* [PATCH 1/2 v2] x86/asm/entry/64: better label name, fix comments
@ 2015-03-25 18:20 Denys Vlasenko
2015-03-25 18:20 ` [PATCH 2/2] x86/asm/entry/64: do not TRACE_IRQS fast SYSRET64 path Denys Vlasenko
2015-03-26 11:45 ` [PATCH 1/2 v2] x86/asm/entry/64: better label name, fix comments Borislav Petkov
0 siblings, 2 replies; 5+ messages in thread
From: Denys Vlasenko @ 2015-03-25 18:20 UTC (permalink / raw)
To: Ingo Molnar
Cc: Denys Vlasenko, Linus Torvalds, Steven Rostedt, Borislav Petkov,
H. Peter Anvin, Andy Lutomirski, Oleg Nesterov,
Frederic Weisbecker, Alexei Starovoitov, Will Drewry, Kees Cook,
x86, linux-kernel
A named label "ret_from_sys_call" implies that there are jumps
to this location from elsewhere, as happens with many other labels
in this file.
But this label is used only by the JMP a few insns above.

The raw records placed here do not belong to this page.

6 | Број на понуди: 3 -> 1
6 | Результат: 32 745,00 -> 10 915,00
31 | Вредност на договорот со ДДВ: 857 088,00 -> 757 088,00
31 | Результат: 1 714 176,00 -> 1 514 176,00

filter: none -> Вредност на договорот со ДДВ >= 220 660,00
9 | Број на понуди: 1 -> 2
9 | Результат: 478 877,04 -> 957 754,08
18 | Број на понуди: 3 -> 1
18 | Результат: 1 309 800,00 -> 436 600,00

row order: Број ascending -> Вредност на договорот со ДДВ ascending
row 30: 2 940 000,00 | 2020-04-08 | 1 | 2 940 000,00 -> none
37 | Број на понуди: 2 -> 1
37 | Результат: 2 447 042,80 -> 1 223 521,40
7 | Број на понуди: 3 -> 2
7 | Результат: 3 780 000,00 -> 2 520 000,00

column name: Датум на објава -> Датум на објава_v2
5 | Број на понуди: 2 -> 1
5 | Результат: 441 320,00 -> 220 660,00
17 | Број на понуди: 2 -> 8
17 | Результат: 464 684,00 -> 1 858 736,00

To make that obvious, use local numeric label instead.
Do the same in the second copy of the syscall table dispatch code,
it has a similar JMP which skips the CALL.
Improve comments:
"and return regs->ax" isn't too informative. We always return regs->ax.

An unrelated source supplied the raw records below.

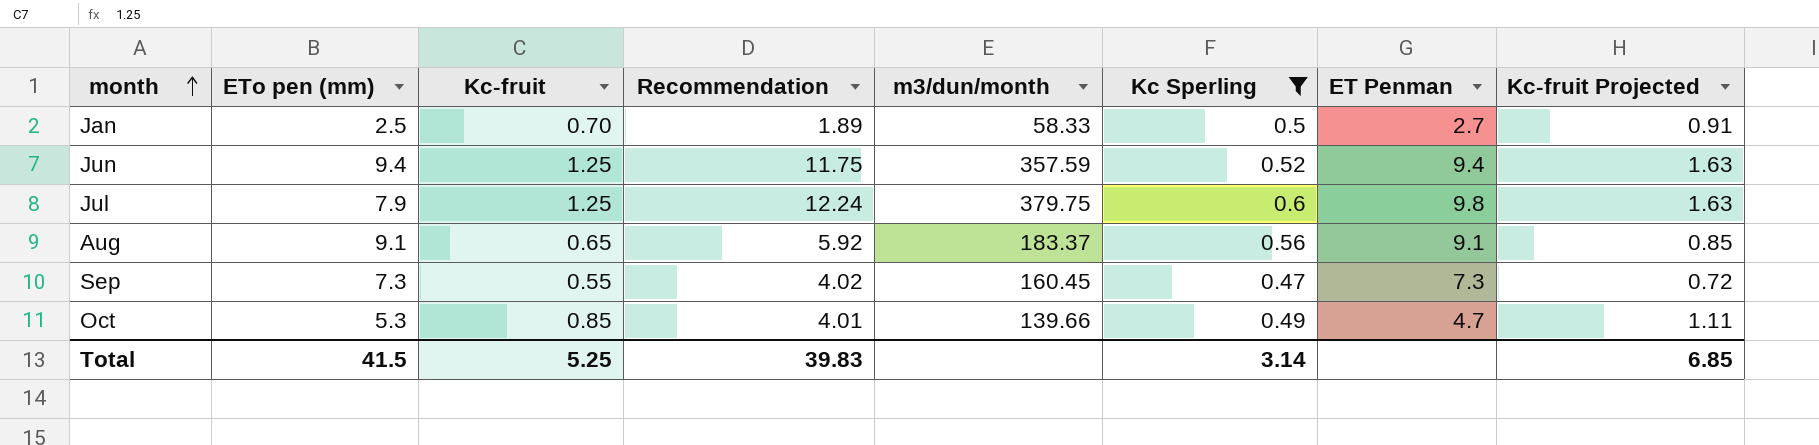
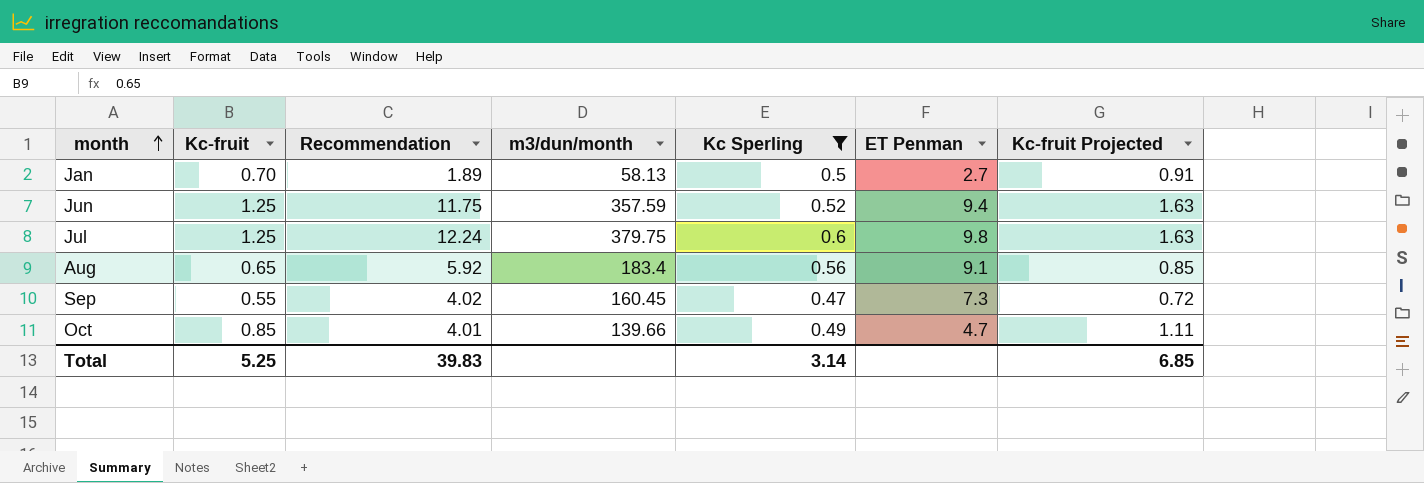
column ETo pen (mm) | position: 2 -> none
Jan | m3/dun/month: 58.33 -> 58.13
Aug | m3/dun/month: 183.37 -> 183.4

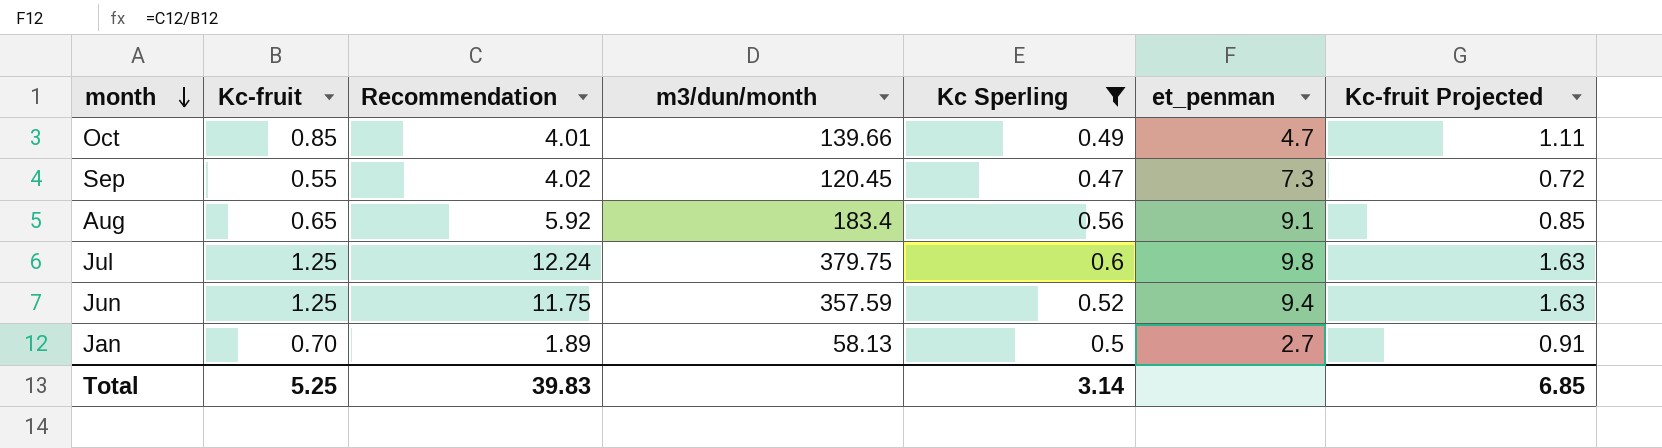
row order: month ascending -> month descending
column name: ET Penman -> et_penman
Sep | m3/dun/month: 160.45 -> 120.45

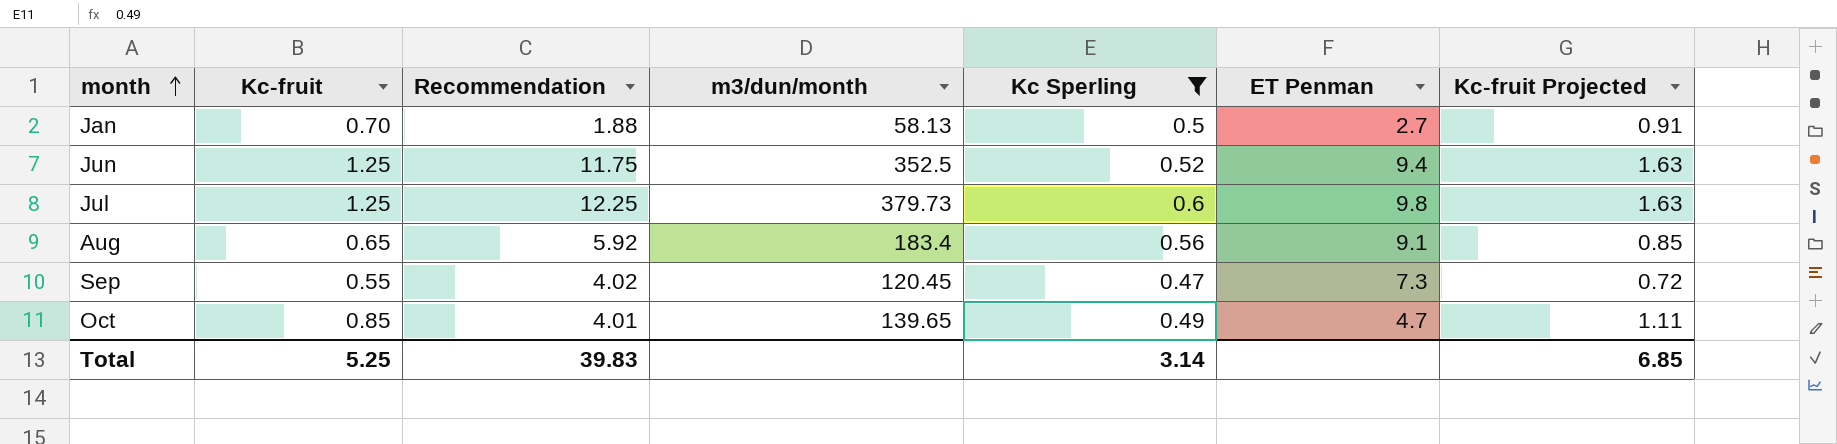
row order: month descending -> month ascending
column name: et_penman -> ET Penman
Jan | Recommendation: 1.89 -> 1.88
Jun | m3/dun/month: 357.59 -> 352.5
Jul | Recommendation: 12.24 -> 12.25
Jul | m3/dun/month: 379.75 -> 379.73
Oct | m3/dun/month: 139.66 -> 139.65

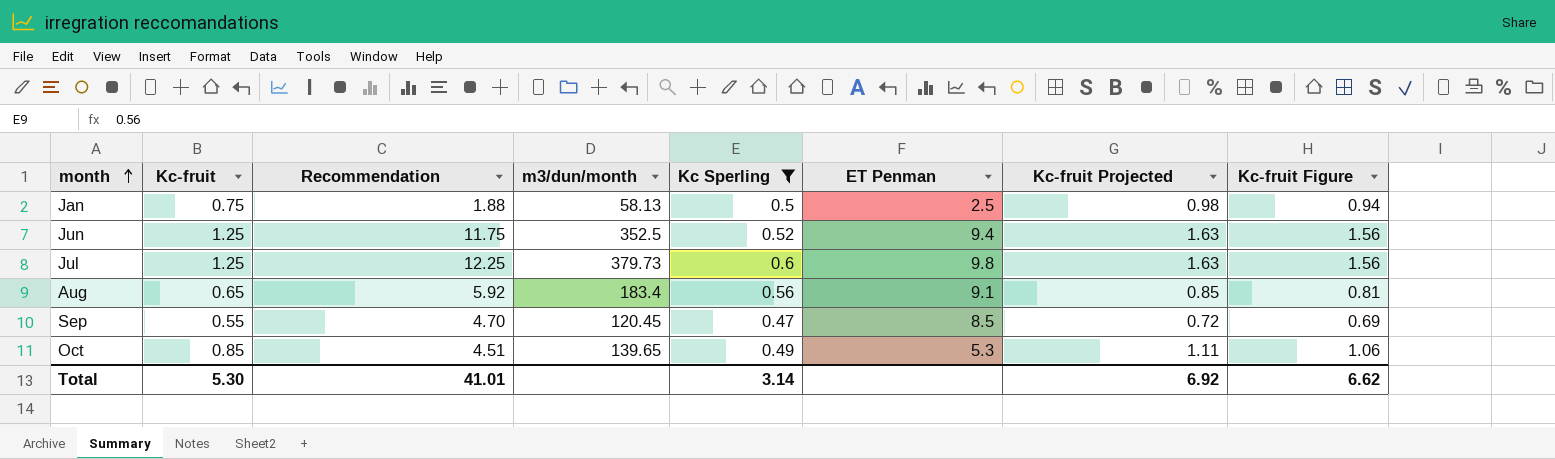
column Kc-fruit Figure | formula: none -> [Kc-fruit] * 1.25
Jan | Kc-fruit: 0.70 -> 0.75
Jan | ET Penman: 2.7 -> 2.5
Jan | Kc-fruit Projected: 0.91 -> 0.98
Sep | Recommendation: 4.02 -> 4.70
Sep | ET Penman: 7.3 -> 8.5
Oct | Recommendation: 4.01 -> 4.51
Oct | ET Penman: 4.7 -> 5.3
Total | Kc-fruit: 5.25 -> 5.30
Total | Recommendation: 39.83 -> 41.01
Total | Kc-fruit Projected: 6.85 -> 6.92

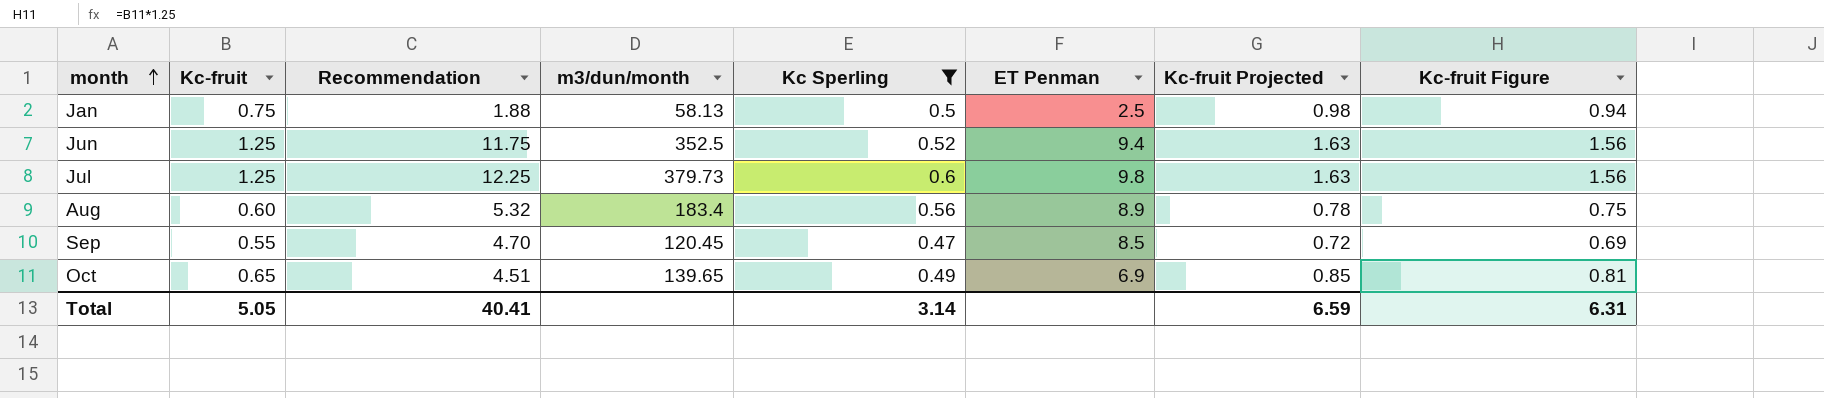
Aug | Kc-fruit: 0.65 -> 0.60
Aug | Recommendation: 5.92 -> 5.32
Aug | ET Penman: 9.1 -> 8.9
Aug | Kc-fruit Projected: 0.85 -> 0.78
Aug | Kc-fruit Figure: 0.81 -> 0.75
Oct | Kc-fruit: 0.85 -> 0.65
Oct | ET Penman: 5.3 -> 6.9
Oct | Kc-fruit Projected: 1.11 -> 0.85
Oct | Kc-fruit Figure: 1.06 -> 0.81
Total | Kc-fruit: 5.30 -> 5.05
Total | Recommendation: 41.01 -> 40.41
Total | Kc-fruit Projected: 6.92 -> 6.59
Total | Kc-fruit Figure: 6.62 -> 6.31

The comment suggesting that it'd be cool to use rip relative addressing for CALL
is deleted. It's unclear why that would be an improvement - we aren't striving
to use position-independent code here. PIC code here would require something like
LEA sys_call_table(%rip),reg + CALL *(reg,%rax*8)...
"iret frame is also incomplete" is no longer true, fix that too.
Signed-off-by: Denys Vlasenko <dvlasenk@redhat.com>
CC: Linus Torvalds <torvalds@linux-foundation.org>
CC: Steven Rostedt <rostedt@goodmis.org>
CC: Ingo Molnar <mingo@kernel.org>
CC: Borislav Petkov <bp@alien8.de>
CC: "H. Peter Anvin" <hpa@zytor.com>
CC: Andy Lutomirski <luto@amacapital.net>
CC: Oleg Nesterov <oleg@redhat.com>
CC: Frederic Weisbecker <fweisbec@gmail.com>
CC: Alexei Starovoitov <ast@plumgrid.com>
CC: Will Drewry <wad@chromium.org>
CC: Kees Cook <keescook@chromium.org>
CC: x86@kernel.org
CC: linux-kernel@vger.kernel.org
---
Changes in v2: gave "jmp 1f" treatment to the second jump.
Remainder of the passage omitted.